Journal of Applied Physiology ◽

10.1152/japplphysiol.01298.2006 ◽

2007 ◽

Vol 102 (6) ◽

pp. 2379-2388 ◽

Cited By ~ 213

Author(s):

Thomas L. Clanton

Keyword(s):

Reactive Oxygen Species ◽

Skeletal Muscle ◽

Molecular Mechanisms ◽

Cell Injury ◽

Cell Function ◽

Contractile Activity ◽

Reactive Oxygen ◽

Hypoxic Exposure ◽

Ros Production ◽

Oxygen Species

The existence of hypoxia-induced reactive oxygen species (ROS) production remains controversial. However, numerous observations with a variety of methods and in many cells and tissue types are supportive of this idea. Skeletal muscle appears to behave much like heart in that in the early stages of hypoxia there is a transient elevation in ROS, whereas in chronic exposure to very severe hypoxia there is evidence of ongoing oxidative stress. Important remaining questions that are addressed in this review include the following. Are there levels of Po2 in skeletal muscle, typical of physiological or mildly pathophysiological conditions, that are low enough to induce significant ROS production?
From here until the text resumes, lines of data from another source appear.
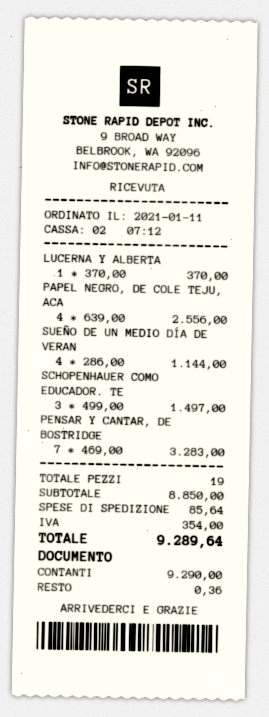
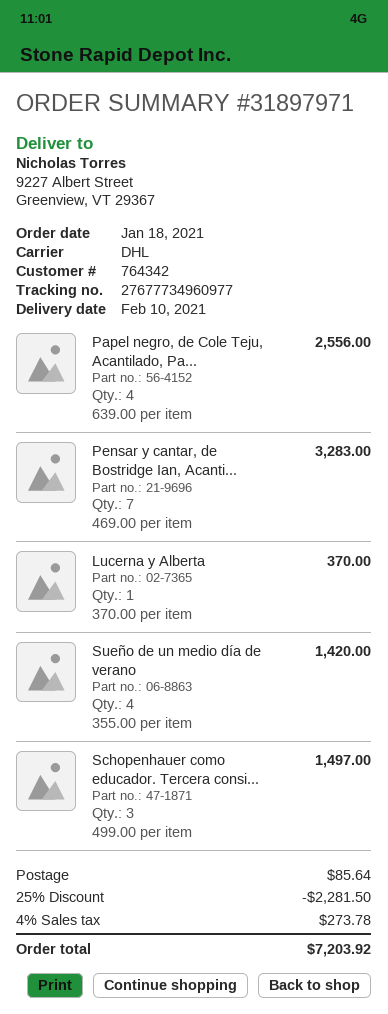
order date: 2021-01-11 -> 2021-01-18
SUEÑO DE UN MEDIO DÍA DE VERAN: 4 x 286.00 = 1144.00 -> 4 x 355.00 = 1420.00
discount: none -> 25% = 2281.50
tax: 354.00 -> 273.78
total: 9289.64 -> 7203.92

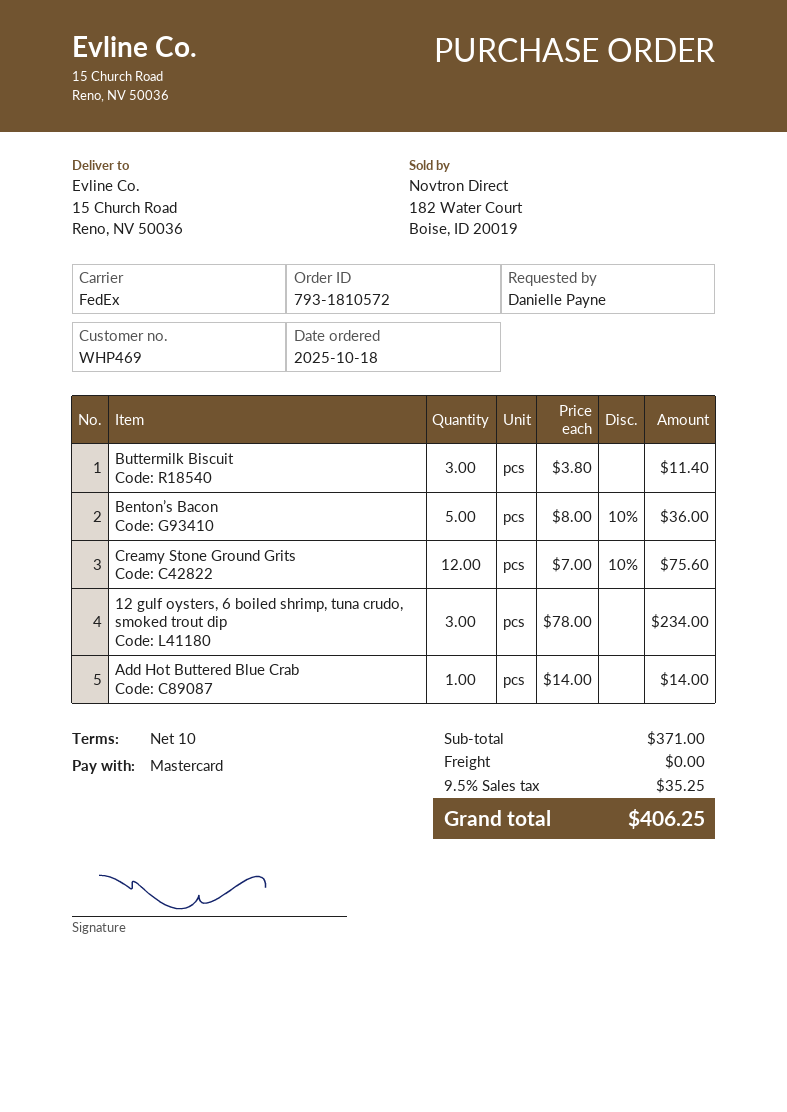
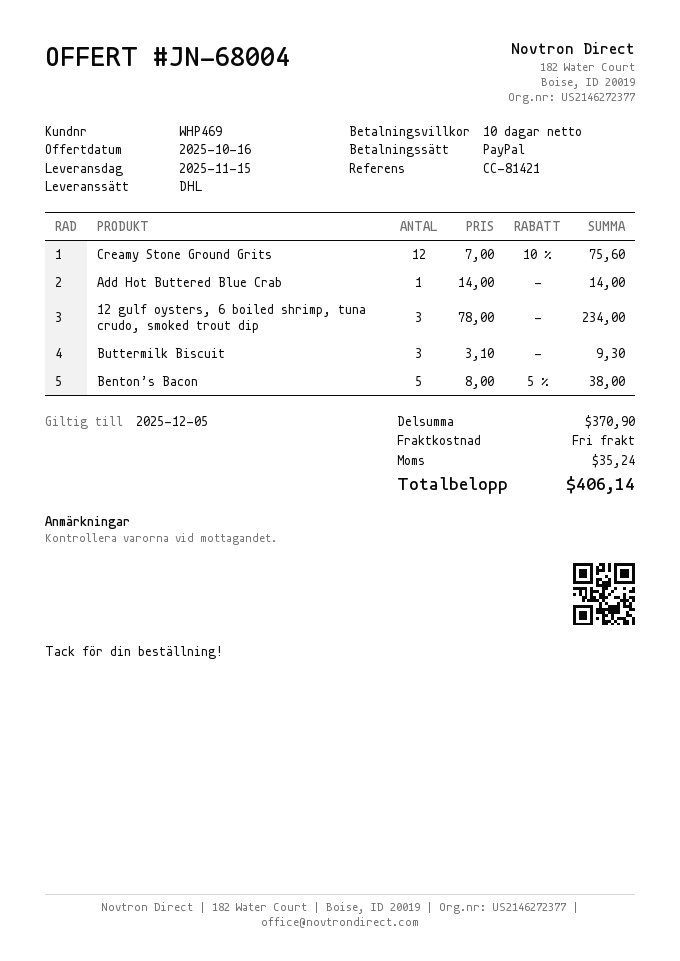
payment method: Mastercard -> PayPal
shipping method: FedEx -> DHL
Buttermilk Biscuit: 3 x 3.80 = 11.40 -> 3 x 3.10 = 9.30
Benton’s Bacon: 5 x 8.00 - 10% = 36.00 -> 5 x 8.00 - 5% = 38.00
subtotal: 371.00 -> 370.90
tax: 35.25 -> 35.24
total: 406.25 -> 406.14

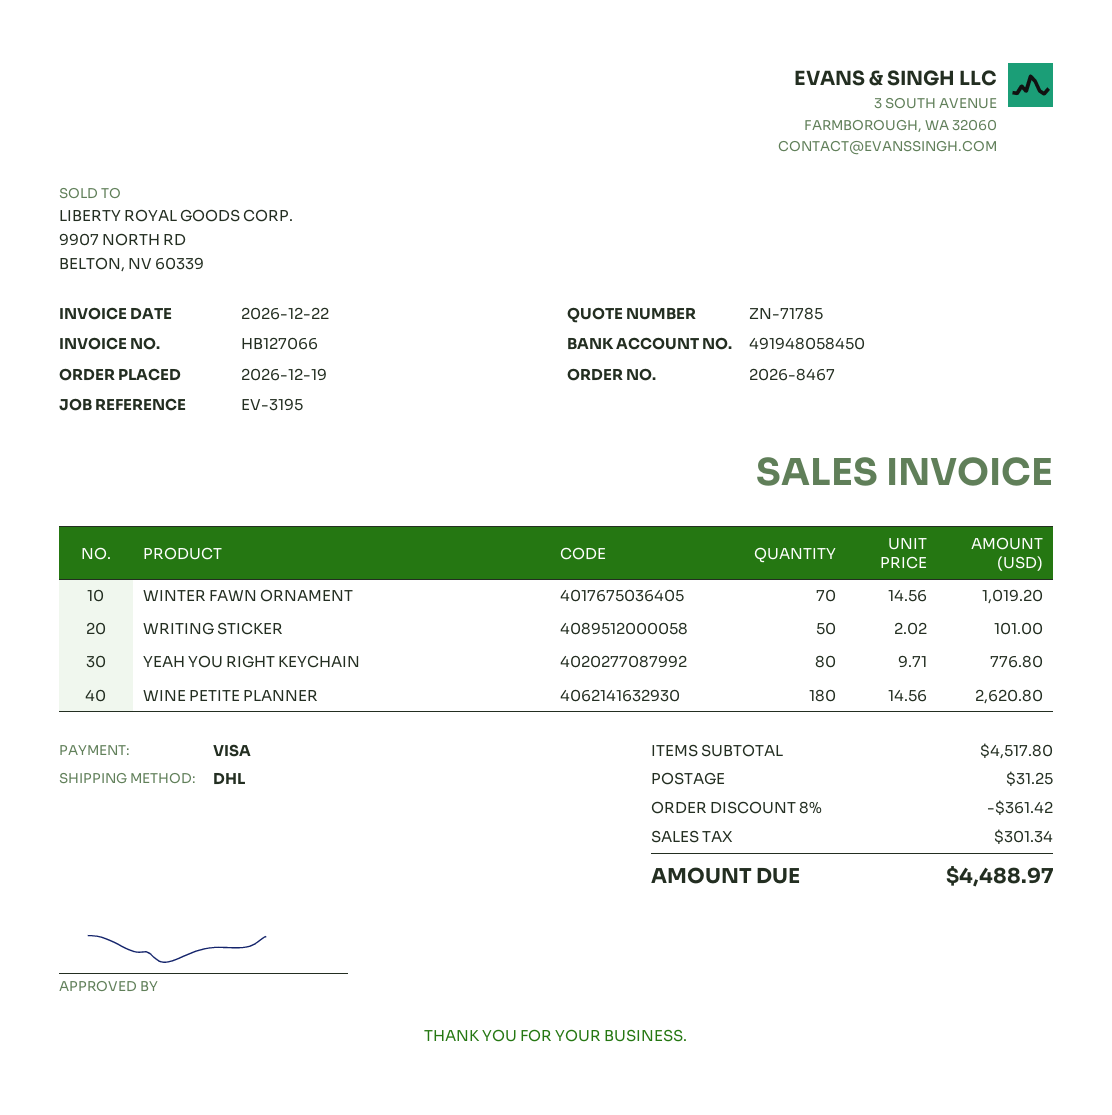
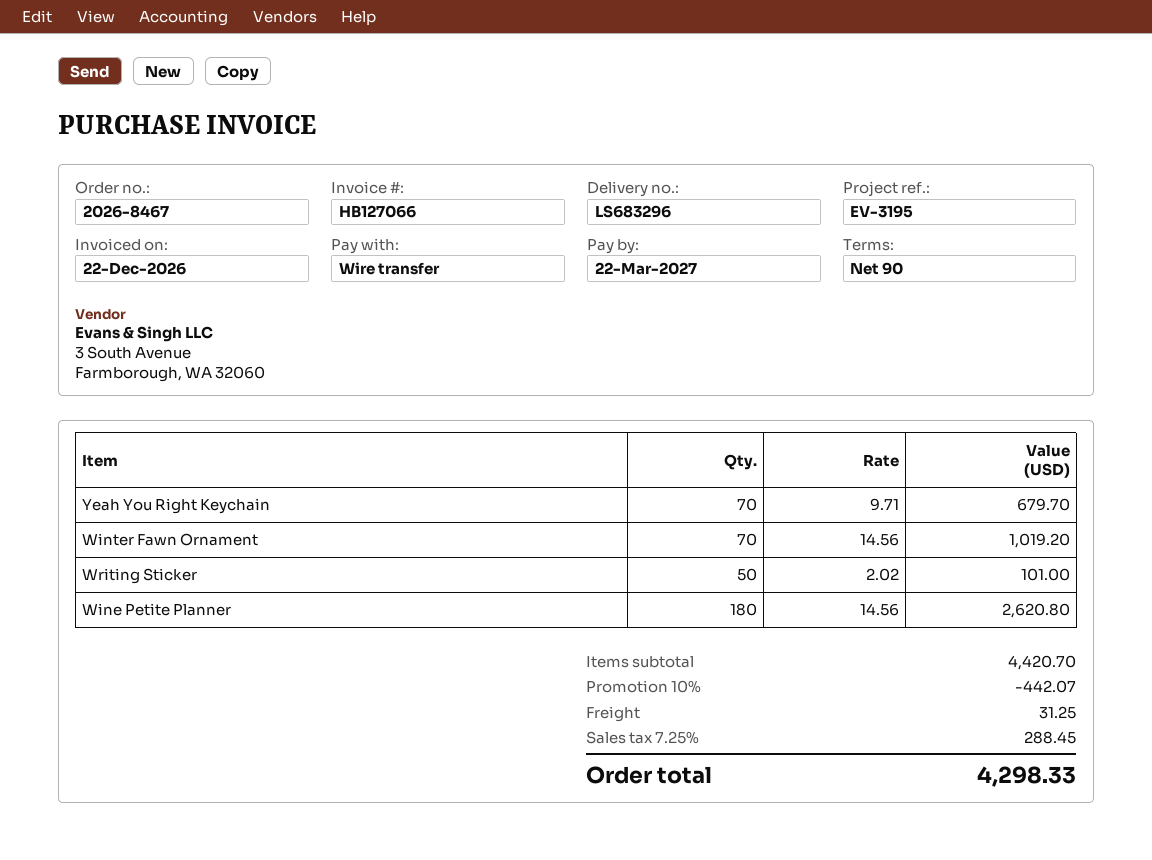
payment method: Visa -> bank transfer
YEAH YOU RIGHT KEYCHAIN: 80 x 9.71 = 776.80 -> 70 x 9.71 = 679.70
subtotal: 4517.80 -> 4420.70
discount: 8% = 361.42 -> 10% = 442.07
tax: 301.34 -> 288.45
total: 4488.97 -> 4298.33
Does the ROS associated with muscle contractile activity reflect imbalances in oxygen uptake and demand that drive the cell to a more reduced state? What are the possible molecular mechanisms by which ROS may be elevated in hypoxic skeletal muscle? Is the production of ROS in hypoxia of physiological significance, both with respect to cell signaling pathways promoting cell function and with respect to damaging effects of long-term exposure? Discussion of these and other topics leads to general conclusions that hypoxia-induced ROS may be a normal physiological response to imbalance in oxygen supply and demand or environmental stress and may play a yet undefined role in normal response mechanisms to these stimuli. However, in chronic and extreme hypoxic exposure, muscles may fail to maintain a normal redox homeostasis, resulting in cell injury or dysfunction.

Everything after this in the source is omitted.